From the entries below, transcribe exactly the lines between the line holding "page, view testing.md" and the line holding "(746, 807) none", inclusive; skip all other lines.

-- RECORDS SUPPLIED follows --

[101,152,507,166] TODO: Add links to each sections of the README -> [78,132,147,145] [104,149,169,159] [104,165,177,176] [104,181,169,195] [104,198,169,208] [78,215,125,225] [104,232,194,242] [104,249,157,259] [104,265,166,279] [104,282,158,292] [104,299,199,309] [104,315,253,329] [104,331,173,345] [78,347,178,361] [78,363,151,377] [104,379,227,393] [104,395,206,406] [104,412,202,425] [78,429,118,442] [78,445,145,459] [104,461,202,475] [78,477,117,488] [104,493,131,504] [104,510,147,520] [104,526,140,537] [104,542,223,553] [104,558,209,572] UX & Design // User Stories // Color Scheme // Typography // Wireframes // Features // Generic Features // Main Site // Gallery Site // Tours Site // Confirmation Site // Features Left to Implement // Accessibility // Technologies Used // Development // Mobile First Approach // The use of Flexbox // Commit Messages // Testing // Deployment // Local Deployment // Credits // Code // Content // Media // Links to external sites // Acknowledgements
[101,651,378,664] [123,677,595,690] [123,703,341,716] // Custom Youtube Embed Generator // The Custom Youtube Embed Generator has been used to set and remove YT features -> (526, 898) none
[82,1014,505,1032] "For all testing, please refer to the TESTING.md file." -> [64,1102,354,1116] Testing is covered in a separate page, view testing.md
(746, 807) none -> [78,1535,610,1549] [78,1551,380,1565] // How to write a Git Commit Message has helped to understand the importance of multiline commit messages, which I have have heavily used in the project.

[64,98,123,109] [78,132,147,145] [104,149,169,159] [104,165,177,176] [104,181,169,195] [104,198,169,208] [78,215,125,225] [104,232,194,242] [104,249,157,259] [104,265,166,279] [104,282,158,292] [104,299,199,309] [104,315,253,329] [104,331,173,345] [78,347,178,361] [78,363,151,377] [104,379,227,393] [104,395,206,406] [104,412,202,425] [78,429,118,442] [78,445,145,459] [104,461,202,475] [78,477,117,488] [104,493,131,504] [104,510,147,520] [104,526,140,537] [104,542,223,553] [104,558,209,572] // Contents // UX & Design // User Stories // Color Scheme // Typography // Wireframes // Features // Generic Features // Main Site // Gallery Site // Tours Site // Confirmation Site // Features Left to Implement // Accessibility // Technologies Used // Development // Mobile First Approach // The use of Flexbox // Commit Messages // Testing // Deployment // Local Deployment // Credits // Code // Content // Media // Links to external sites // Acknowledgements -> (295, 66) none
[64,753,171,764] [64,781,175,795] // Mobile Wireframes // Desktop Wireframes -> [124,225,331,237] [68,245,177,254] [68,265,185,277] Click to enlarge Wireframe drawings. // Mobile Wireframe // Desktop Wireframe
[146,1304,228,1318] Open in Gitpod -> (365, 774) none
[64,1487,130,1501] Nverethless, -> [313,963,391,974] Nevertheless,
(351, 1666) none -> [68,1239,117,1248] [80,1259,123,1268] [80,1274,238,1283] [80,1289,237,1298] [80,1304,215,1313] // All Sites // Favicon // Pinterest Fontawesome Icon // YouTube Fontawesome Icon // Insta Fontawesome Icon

-- RECORDS SUPPLIED concluded --

> EXERCISE ANSWER
[82,1014,505,1032] "For all testing, please refer to the TESTING.md file." -> [64,1102,354,1116] Testing is covered in a separate page, view testing.md
(746, 807) none -> [78,1535,610,1549] [78,1551,380,1565] // How to write a Git Commit Message has helped to understand the importance of multiline commit messages, which I have have heavily used in the project.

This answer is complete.